TASK GOAL » In the listing below, locate the line that contains "(578, 49) none" and the line that contains "[272,219,326,233] es2015) ->". Restate word for word those two lines and every line between them, and nothing else.

RECORDS SUPPLIED »
====

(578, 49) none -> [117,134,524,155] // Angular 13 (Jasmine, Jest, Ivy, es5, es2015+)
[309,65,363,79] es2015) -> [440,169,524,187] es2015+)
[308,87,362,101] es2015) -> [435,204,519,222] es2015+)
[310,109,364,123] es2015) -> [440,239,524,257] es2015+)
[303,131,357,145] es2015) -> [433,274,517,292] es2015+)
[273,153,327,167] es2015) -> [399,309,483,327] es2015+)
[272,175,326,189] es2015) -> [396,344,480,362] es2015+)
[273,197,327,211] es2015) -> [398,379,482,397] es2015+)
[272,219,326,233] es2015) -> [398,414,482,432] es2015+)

====

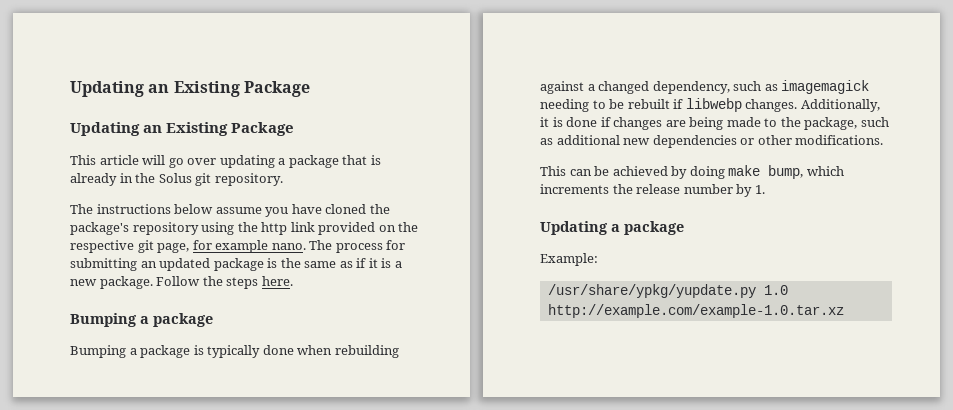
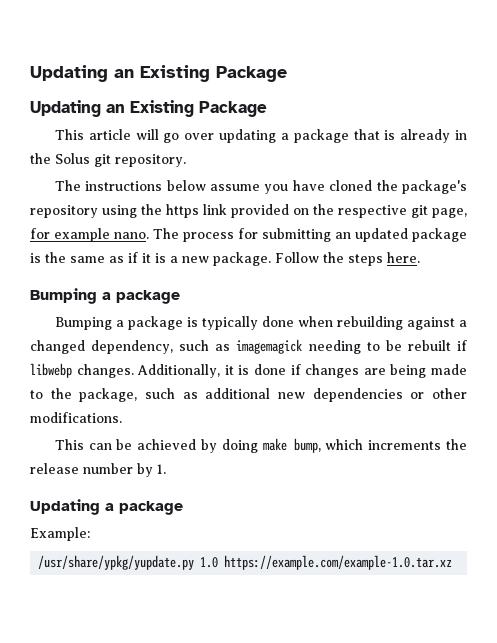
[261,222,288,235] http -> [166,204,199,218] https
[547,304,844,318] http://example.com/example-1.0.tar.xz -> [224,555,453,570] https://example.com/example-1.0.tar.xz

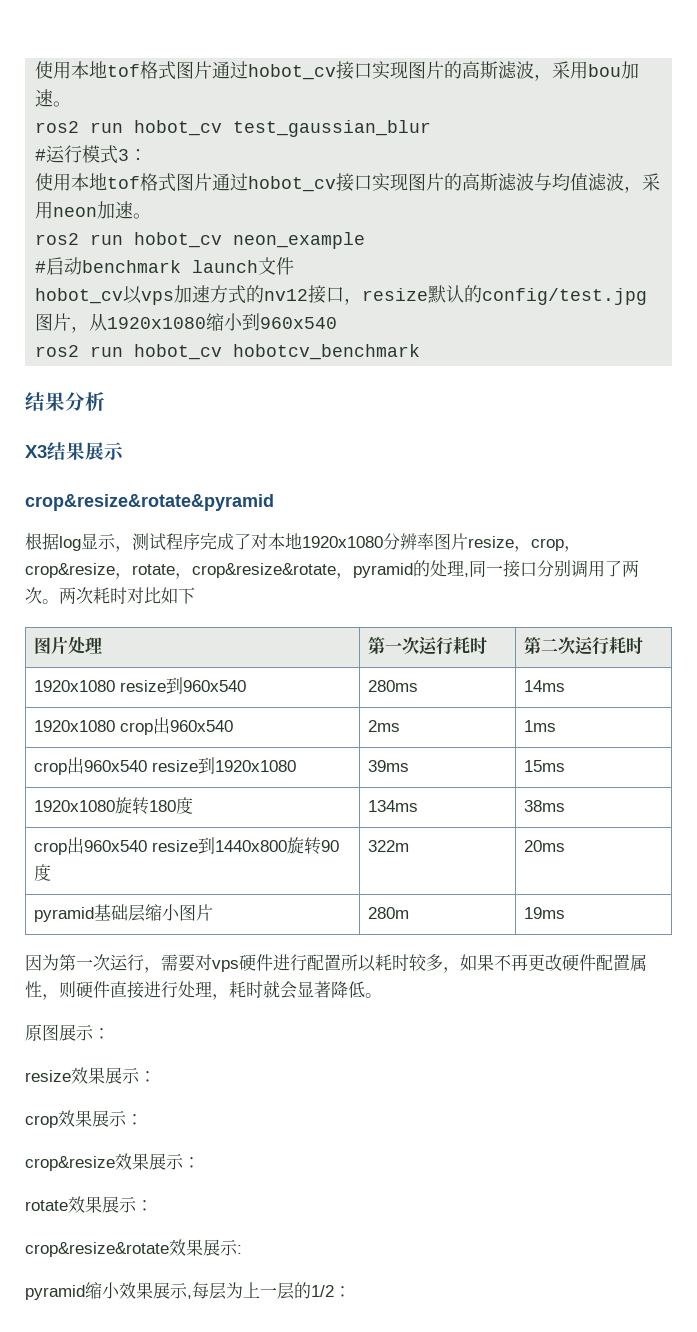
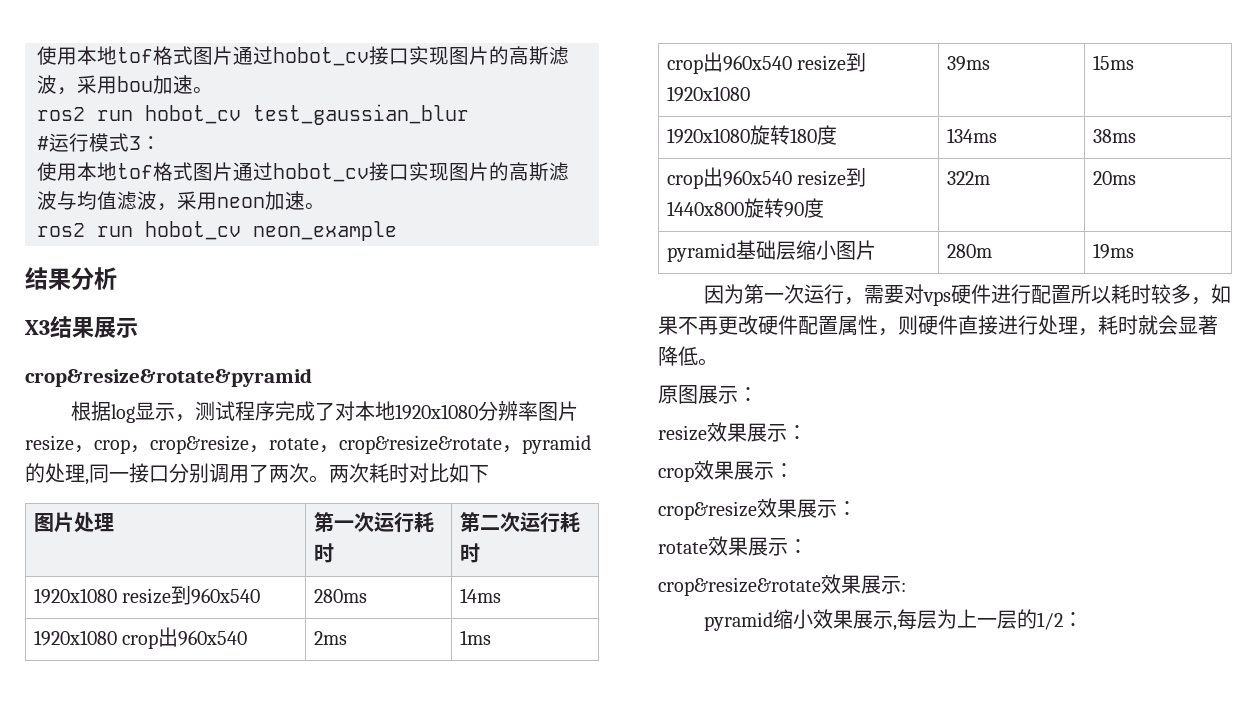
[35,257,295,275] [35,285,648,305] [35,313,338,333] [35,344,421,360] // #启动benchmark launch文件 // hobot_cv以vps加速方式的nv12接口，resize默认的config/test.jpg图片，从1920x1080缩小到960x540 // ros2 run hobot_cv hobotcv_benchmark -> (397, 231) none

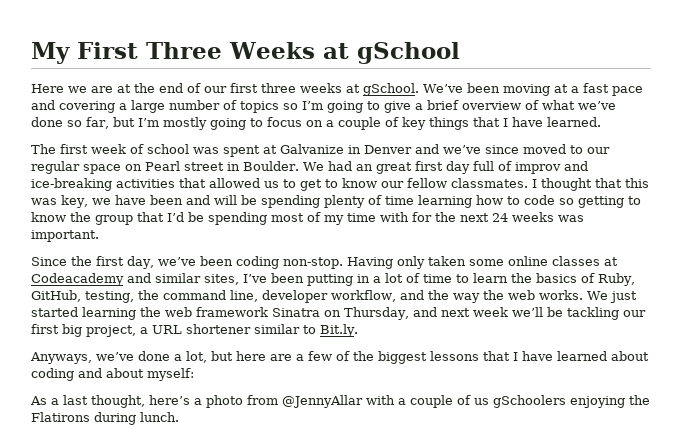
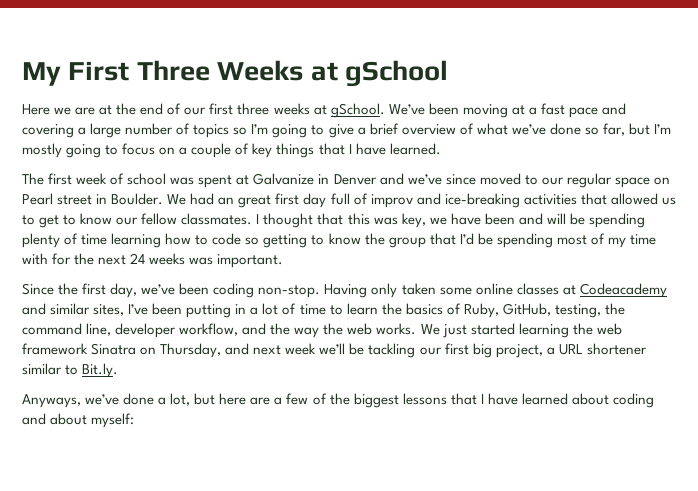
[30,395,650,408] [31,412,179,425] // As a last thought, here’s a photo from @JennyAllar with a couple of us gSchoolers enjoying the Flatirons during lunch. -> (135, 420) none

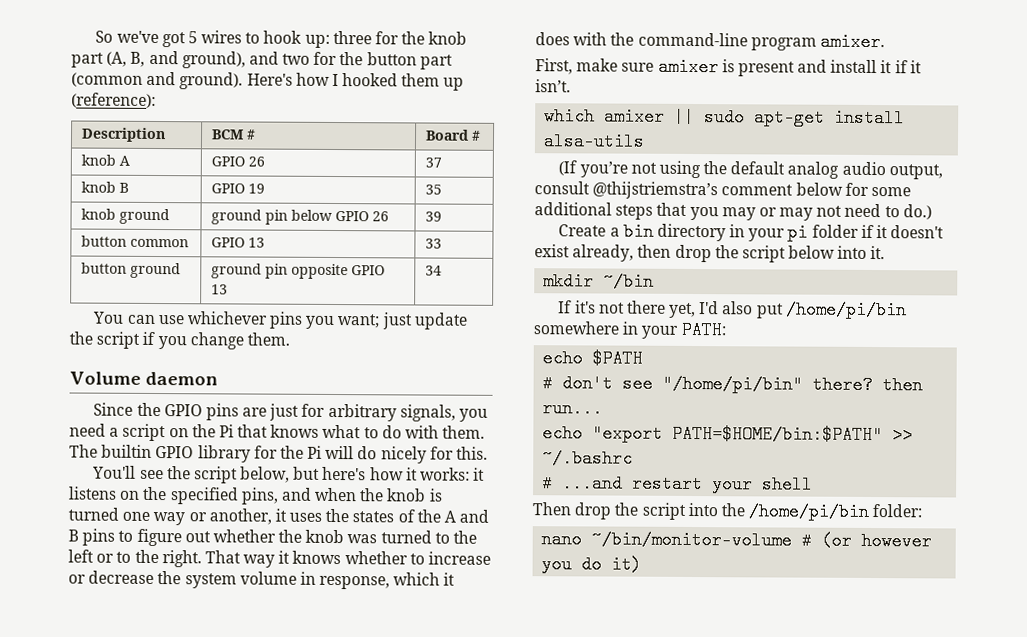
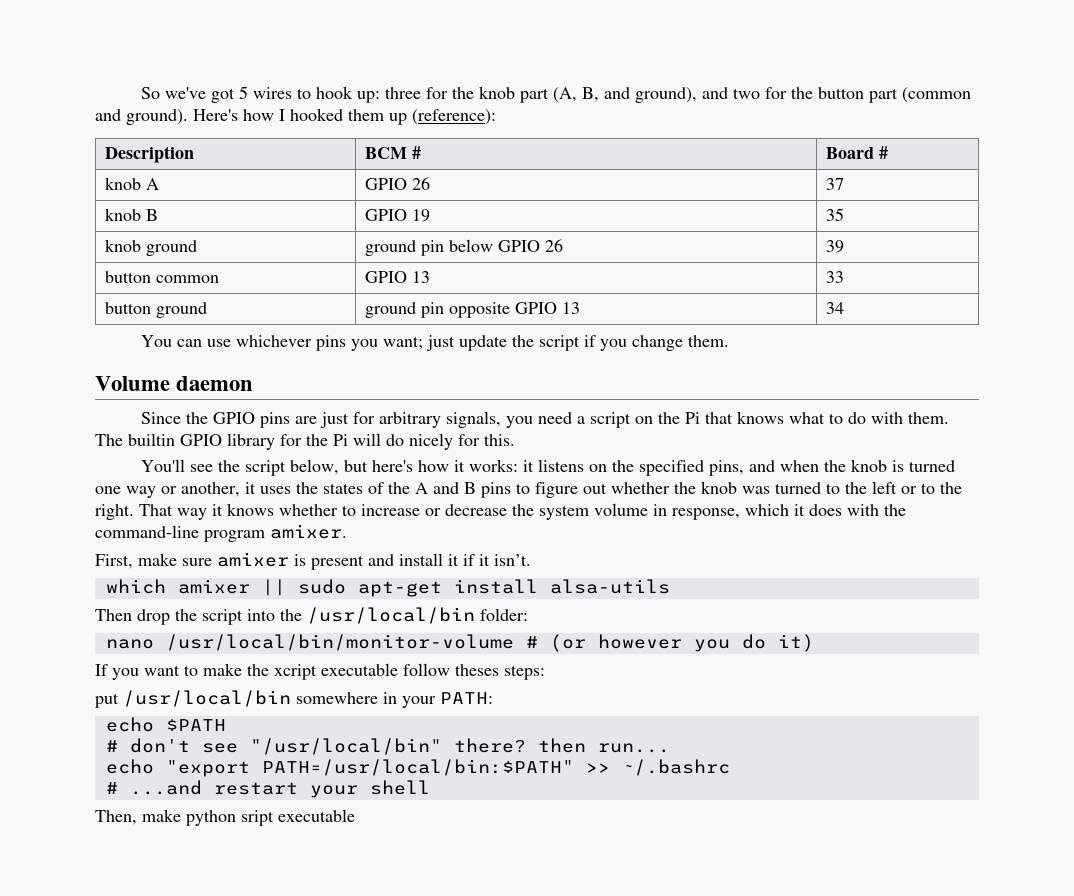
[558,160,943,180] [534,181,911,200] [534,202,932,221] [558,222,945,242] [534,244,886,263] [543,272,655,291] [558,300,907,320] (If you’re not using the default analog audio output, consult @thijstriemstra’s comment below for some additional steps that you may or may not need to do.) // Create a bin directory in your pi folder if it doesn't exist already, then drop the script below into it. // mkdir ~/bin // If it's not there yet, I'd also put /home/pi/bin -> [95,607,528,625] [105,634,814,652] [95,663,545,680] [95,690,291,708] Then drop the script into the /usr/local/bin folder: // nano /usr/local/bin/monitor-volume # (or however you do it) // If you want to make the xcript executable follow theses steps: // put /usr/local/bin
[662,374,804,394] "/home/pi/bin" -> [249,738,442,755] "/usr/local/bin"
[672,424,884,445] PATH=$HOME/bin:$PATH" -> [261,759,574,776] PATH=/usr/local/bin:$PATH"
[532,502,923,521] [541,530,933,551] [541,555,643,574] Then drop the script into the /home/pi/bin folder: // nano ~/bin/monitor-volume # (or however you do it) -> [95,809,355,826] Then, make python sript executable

====

SOLUTION TO THE PROBLEM »
(578, 49) none -> [117,134,524,155] // Angular 13 (Jasmine, Jest, Ivy, es5, es2015+)
[309,65,363,79] es2015) -> [440,169,524,187] es2015+)
[308,87,362,101] es2015) -> [435,204,519,222] es2015+)
[310,109,364,123] es2015) -> [440,239,524,257] es2015+)
[303,131,357,145] es2015) -> [433,274,517,292] es2015+)
[273,153,327,167] es2015) -> [399,309,483,327] es2015+)
[272,175,326,189] es2015) -> [396,344,480,362] es2015+)
[273,197,327,211] es2015) -> [398,379,482,397] es2015+)
[272,219,326,233] es2015) -> [398,414,482,432] es2015+)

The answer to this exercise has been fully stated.